*** DATA SHOWN Section Begins ***

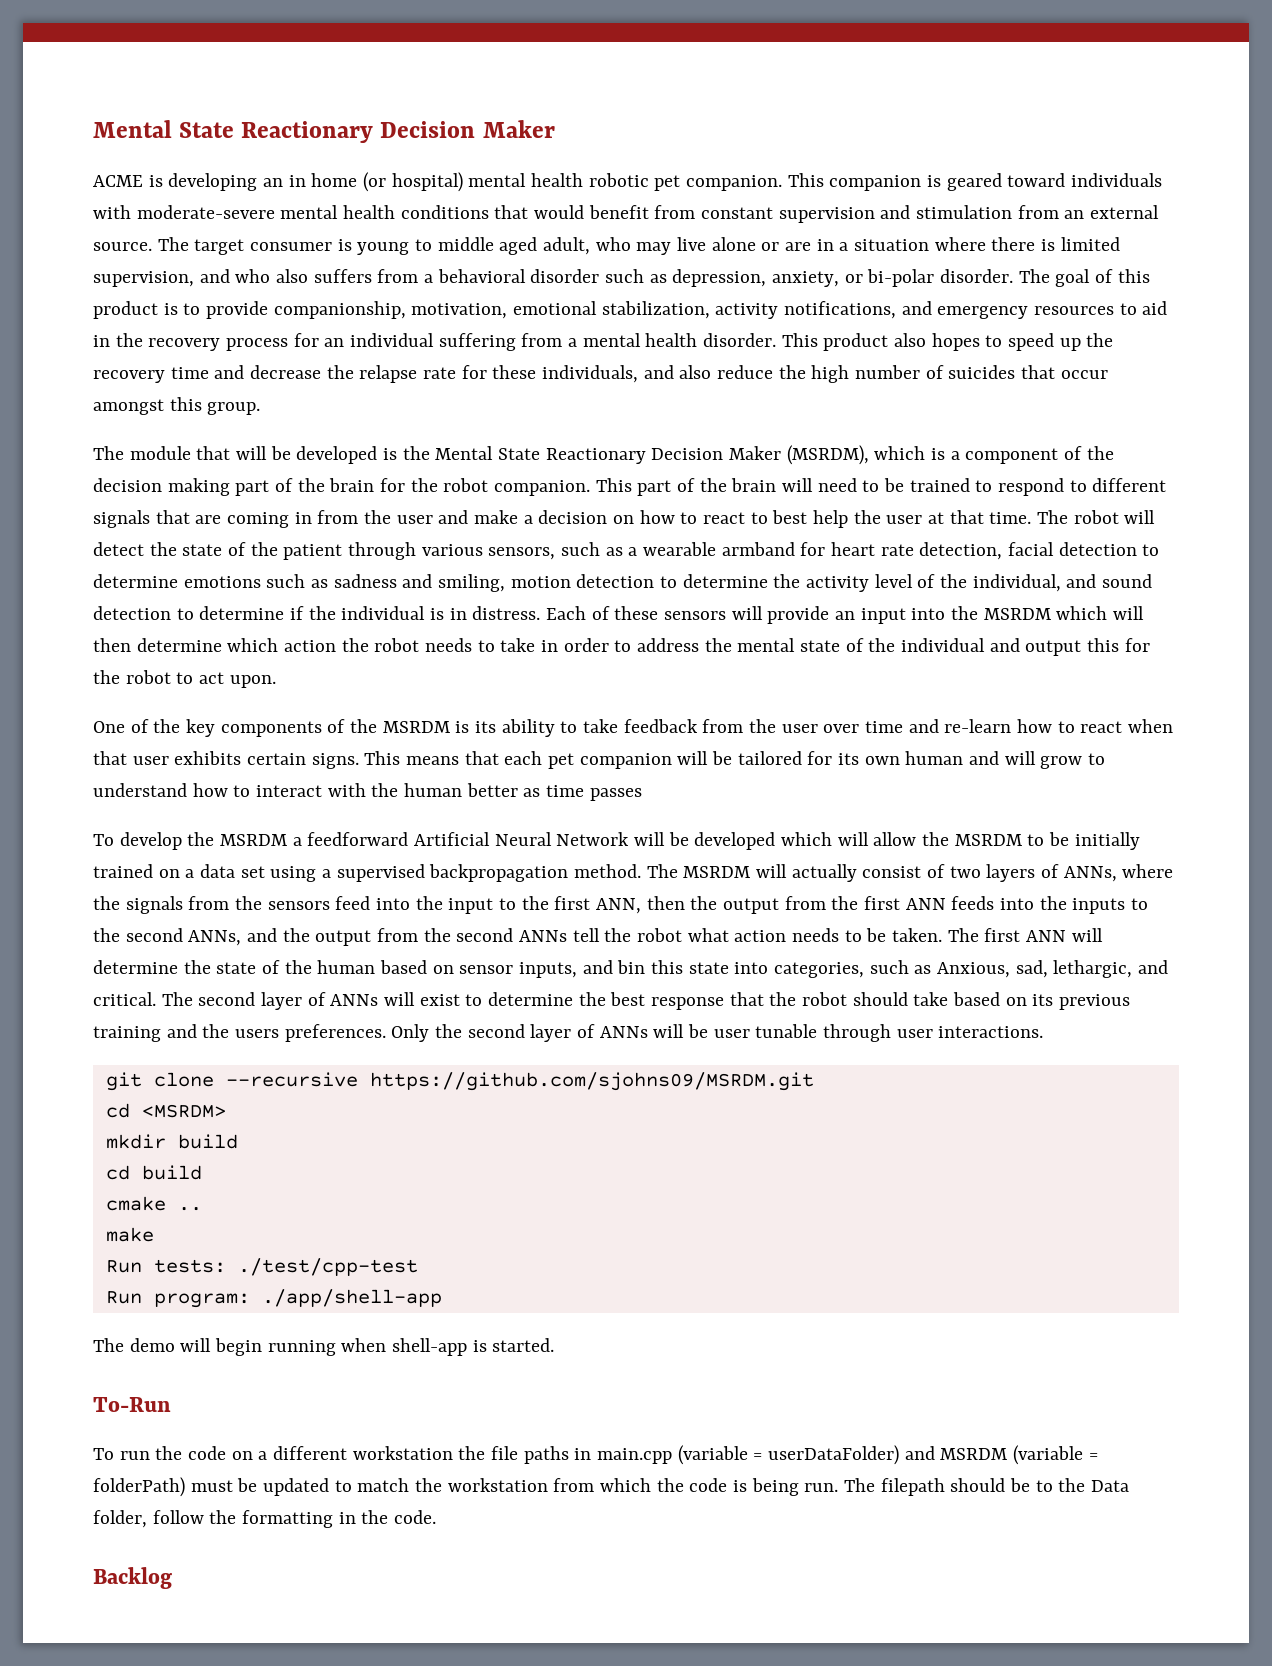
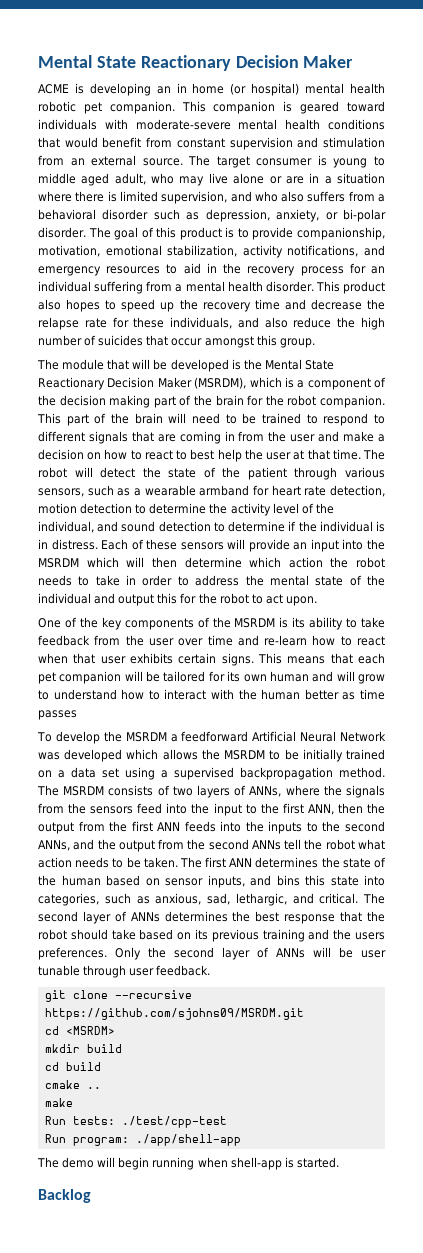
- The robot will detect the state of the patient through various sensors, such as a wearable armband for heart rate detection, facial detection to determine emotions such as sadness and smiling, motion detection to determine the activity level of the individual, and sound detection to determine if the individual is in distress.
+ The robot will detect the state of the patient through various sensors, such as a wearable armband for heart rate detection, motion detection to determine the activity level of the individual, and sound detection to determine if the individual is in distress.
- To develop the MSRDM a feedforward Artificial Neural Network will be developed which will allow the MSRDM to be initially trained on a data set using a supervised backpropagation method.
+ To develop the MSRDM a feedforward Artificial Neural Network was developed which allows the MSRDM to be initially trained on a data set using a supervised backpropagation method.
- The MSRDM will actually consist of two layers of ANNs, where the signals from the sensors feed into the input to the first ANN, then the output from the first ANN feeds into the inputs to the second ANNs, and the output from the second ANNs tell the robot what action needs to be taken.
+ The MSRDM consists of two layers of ANNs, where the signals from the sensors feed into the input to the first ANN, then the output from the first ANN feeds into the inputs to the second ANNs, and the output from the second ANNs tell the robot what action needs to be taken.
- The first ANN will determine the state of the human based on sensor inputs, and bin this state into categories, such as Anxious, sad, lethargic, and critical.
+ The first ANN determines the state of the human based on sensor inputs, and bins this state into categories, such as anxious, sad, lethargic, and critical.
- The second layer of ANNs will exist to determine the best response that the robot should take based on its previous training and the users preferences.
+ The second layer of ANNs determines the best response that the robot should take based on its previous training and the users preferences.
- Only the second layer of ANNs will be user tunable through user interactions.
+ Only the second layer of ANNs will be user tunable through user feedback.
- To-Run
- To run the code on a different workstation the file paths in main.cpp (variable = userDataFolder) and MSRDM (variable = folderPath) must be updated to match the workstation from which the code is being run. The filepath should be to the Data folder, follow the formatting in the code.

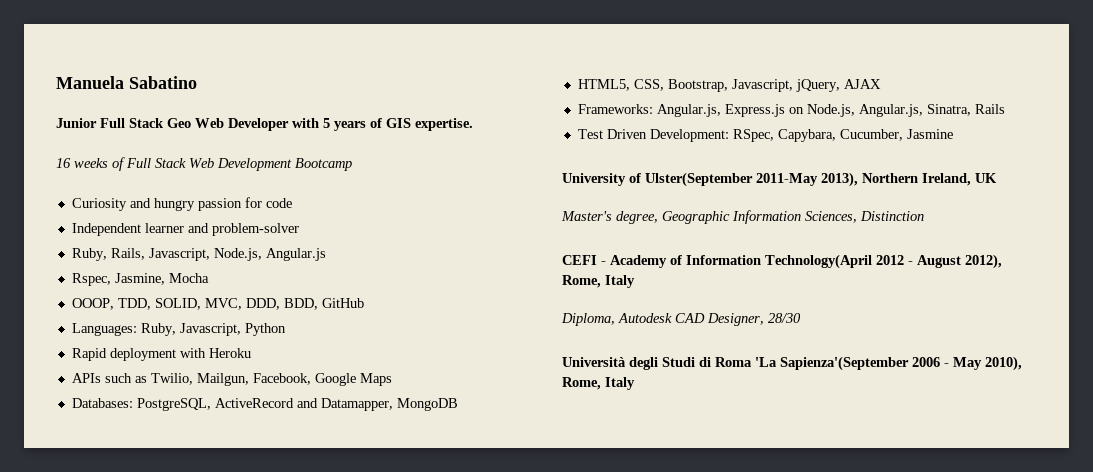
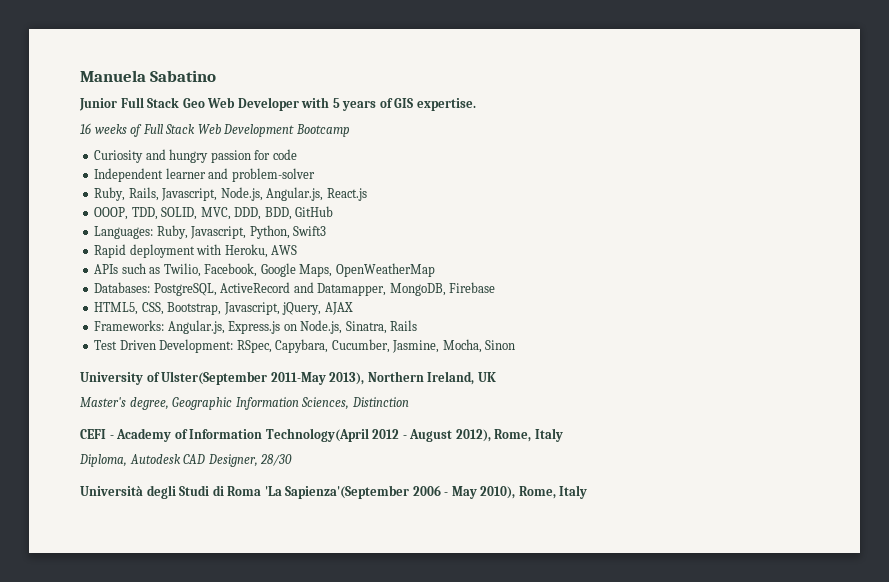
- Ruby, Rails, Javascript, Node.js, Angular.js
- Rspec, Jasmine, Mocha
+ Ruby, Rails, Javascript, Node.js, Angular.js, React.js
- Languages: Ruby, Javascript, Python
+ Languages: Ruby, Javascript, Python, Swift3
- Rapid deployment with Heroku
+ Rapid deployment with Heroku, AWS
- APIs such as Twilio, Mailgun, Facebook, Google Maps
+ APIs such as Twilio, Facebook, Google Maps, OpenWeatherMap
- Databases: PostgreSQL, ActiveRecord and Datamapper, MongoDB
+ Databases: PostgreSQL, ActiveRecord and Datamapper, MongoDB, Firebase
- Frameworks: Angular.js, Express.js on Node.js, Angular.js, Sinatra, Rails
+ Frameworks: Angular.js, Express.js on Node.js, Sinatra, Rails
- Test Driven Development: RSpec, Capybara, Cucumber, Jasmine
+ Test Driven Development: RSpec, Capybara, Cucumber, Jasmine, Mocha, Sinon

*** DATA SHOWN Section Ends ***

AIM OF THE TASK> Please retype the data exactly as it appears, but without any of its pictures.

FINAL ANSWER>
- The robot will detect the state of the patient through various sensors, such as a wearable armband for heart rate detection, facial detection to determine emotions such as sadness and smiling, motion detection to determine the activity level of the individual, and sound detection to determine if the individual is in distress.
+ The robot will detect the state of the patient through various sensors, such as a wearable armband for heart rate detection, motion detection to determine the activity level of the individual, and sound detection to determine if the individual is in distress.
- To develop the MSRDM a feedforward Artificial Neural Network will be developed which will allow the MSRDM to be initially trained on a data set using a supervised backpropagation method.
+ To develop the MSRDM a feedforward Artificial Neural Network was developed which allows the MSRDM to be initially trained on a data set using a supervised backpropagation method.
- The MSRDM will actually consist of two layers of ANNs, where the signals from the sensors feed into the input to the first ANN, then the output from the first ANN feeds into the inputs to the second ANNs, and the output from the second ANNs tell the robot what action needs to be taken.
+ The MSRDM consists of two layers of ANNs, where the signals from the sensors feed into the input to the first ANN, then the output from the first ANN feeds into the inputs to the second ANNs, and the output from the second ANNs tell the robot what action needs to be taken.
- The first ANN will determine the state of the human based on sensor inputs, and bin this state into categories, such as Anxious, sad, lethargic, and critical.
+ The first ANN determines the state of the human based on sensor inputs, and bins this state into categories, such as anxious, sad, lethargic, and critical.
- The second layer of ANNs will exist to determine the best response that the robot should take based on its previous training and the users preferences.
+ The second layer of ANNs determines the best response that the robot should take based on its previous training and the users preferences.
- Only the second layer of ANNs will be user tunable through user interactions.
+ Only the second layer of ANNs will be user tunable through user feedback.
- To-Run
- To run the code on a different workstation the file paths in main.cpp (variable = userDataFolder) and MSRDM (variable = folderPath) must be updated to match the workstation from which the code is being run. The filepath should be to the Data folder, follow the formatting in the code.

- Ruby, Rails, Javascript, Node.js, Angular.js
- Rspec, Jasmine, Mocha
+ Ruby, Rails, Javascript, Node.js, Angular.js, React.js
- Languages: Ruby, Javascript, Python
+ Languages: Ruby, Javascript, Python, Swift3
- Rapid deployment with Heroku
+ Rapid deployment with Heroku, AWS
- APIs such as Twilio, Mailgun, Facebook, Google Maps
+ APIs such as Twilio, Facebook, Google Maps, OpenWeatherMap
- Databases: PostgreSQL, ActiveRecord and Datamapper, MongoDB
+ Databases: PostgreSQL, ActiveRecord and Datamapper, MongoDB, Firebase
- Frameworks: Angular.js, Express.js on Node.js, Angular.js, Sinatra, Rails
+ Frameworks: Angular.js, Express.js on Node.js, Sinatra, Rails
- Test Driven Development: RSpec, Capybara, Cucumber, Jasmine
+ Test Driven Development: RSpec, Capybara, Cucumber, Jasmine, Mocha, Sinon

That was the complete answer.